What you should do —
Return, without pictures, the lines from the start of the data through the one that contains "труда дискриминации в".

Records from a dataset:
____

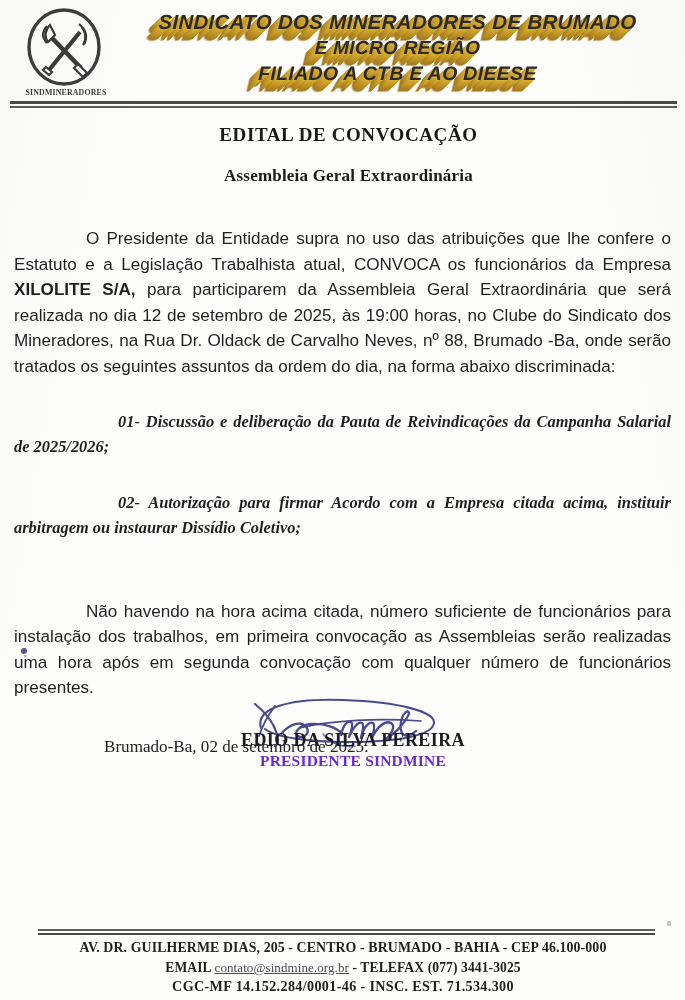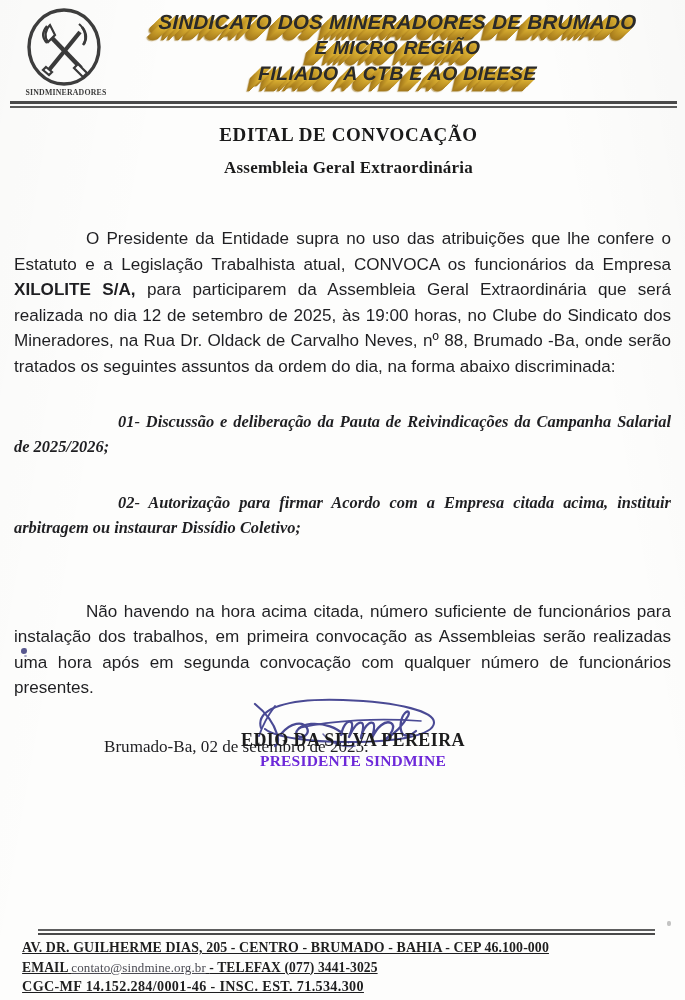"Assembleia Geral Extraordinária" .doc-title .t2 { margin-top: 12px -> 20px }
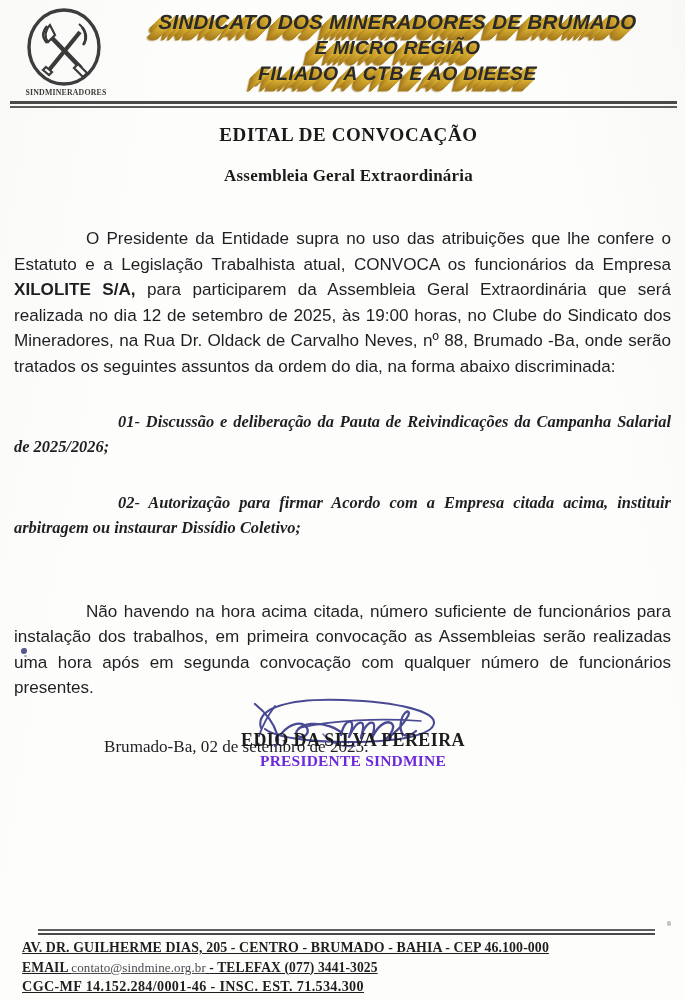"AV. DR. GUILHERME DIAS, 205" .footer { left: 12px -> 1px; text-align: none -> center; text-decoration: underline -> none }
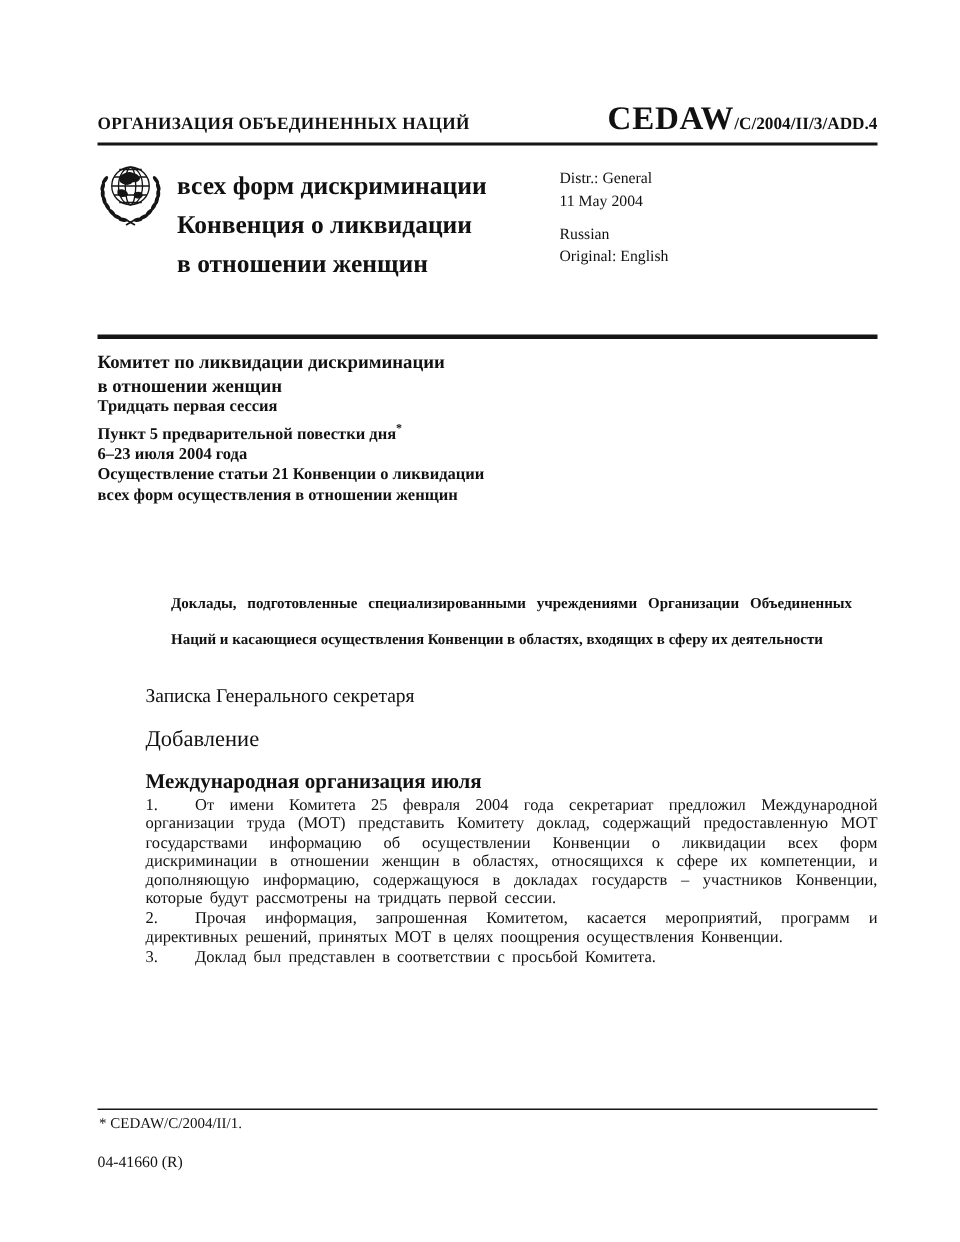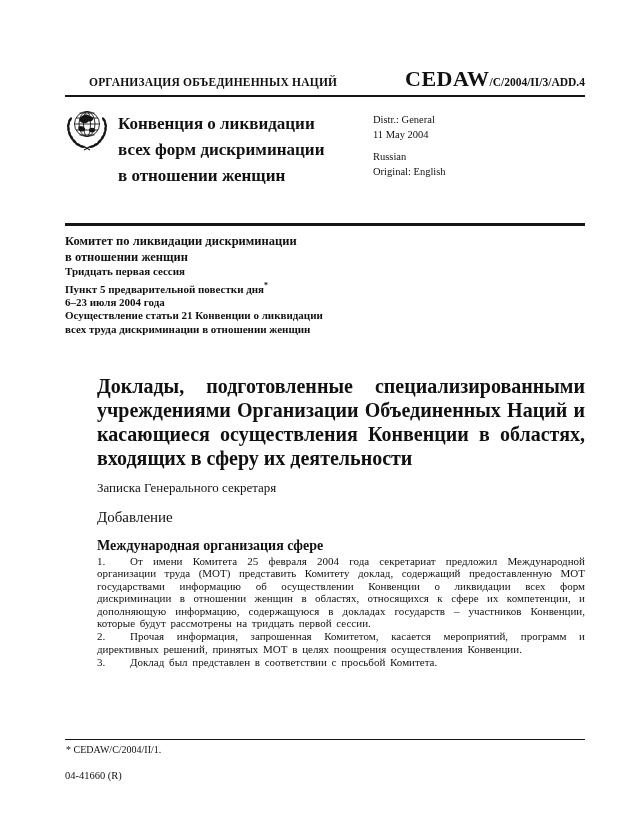"ОРГАНИЗАЦИЯ ОБЪЕДИНЕННЫХ НАЦИЙ" .org-name { margin-left: 24px -> none }
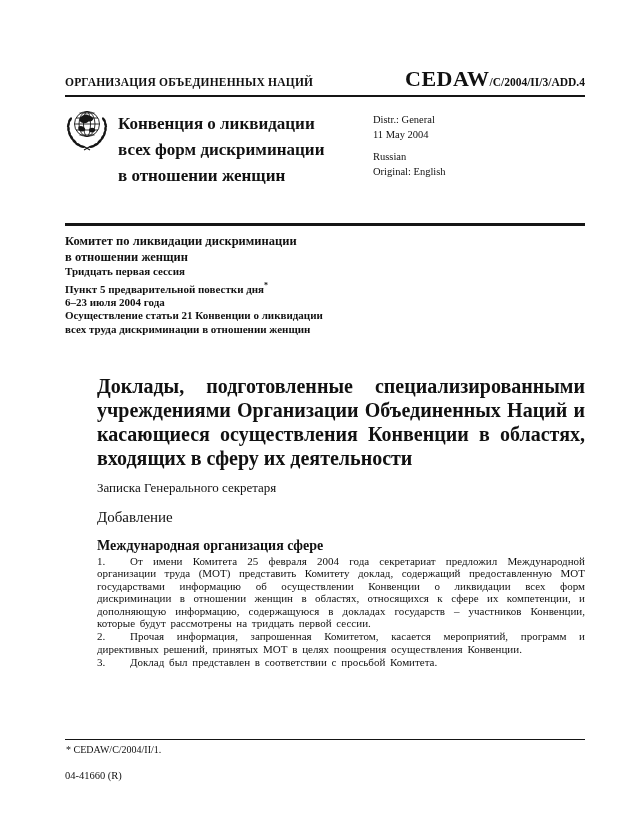"Конвенция о ликвидации" div { order: before "всех форм дискриминации" -> after "всех форм дискриминации" }
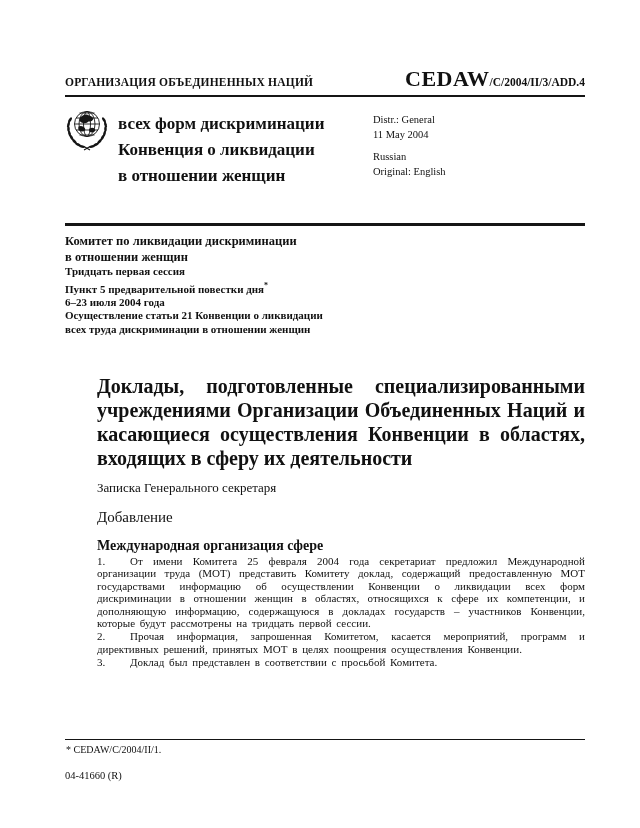"всех труда дискриминации в отношении" div.c-small { text: труда дискриминации -> форм осуществления }
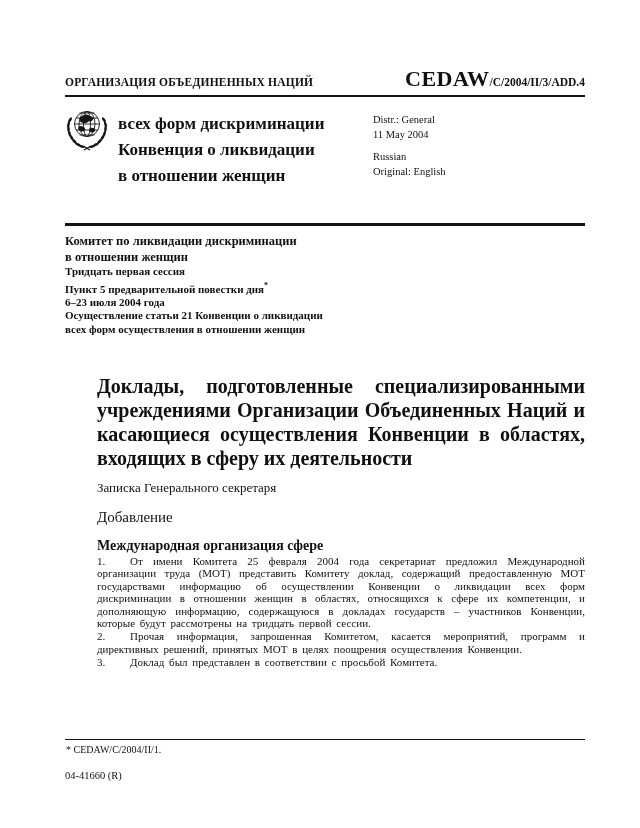"Доклады, подготовленные" .doc-title { font-size: 20px -> 10px; margin: 0 -> 17px }
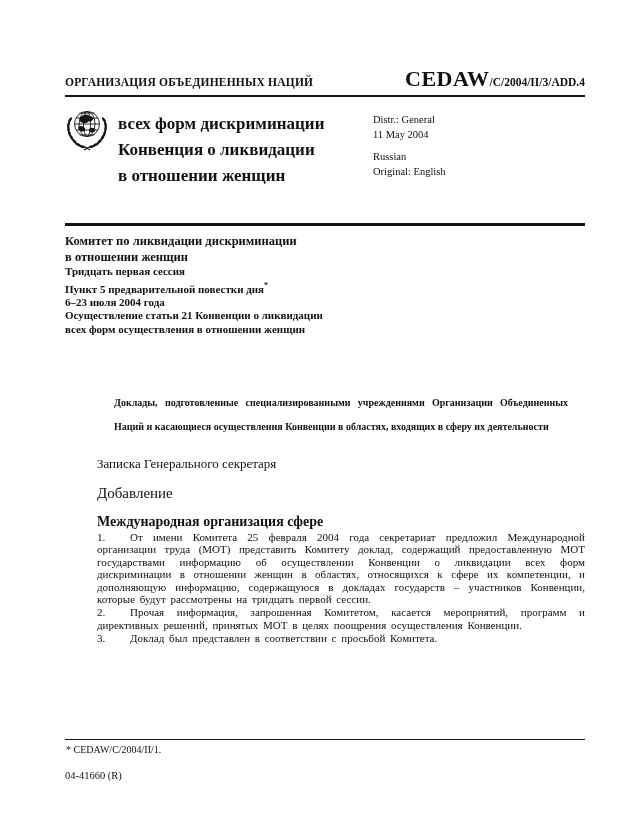"Международная организация сфере" h2.section-heading { text: сфере -> июля }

____

Output of the task —
"Assembleia Geral Extraordinária" .doc-title .t2 { margin-top: 12px -> 20px }
"AV. DR. GUILHERME DIAS, 205" .footer { left: 12px -> 1px; text-align: none -> center; text-decoration: underline -> none }
"ОРГАНИЗАЦИЯ ОБЪЕДИНЕННЫХ НАЦИЙ" .org-name { margin-left: 24px -> none }
"Конвенция о ликвидации" div { order: before "всех форм дискриминации" -> after "всех форм дискриминации" }
"всех труда дискриминации в отношении" div.c-small { text: труда дискриминации -> форм осуществления }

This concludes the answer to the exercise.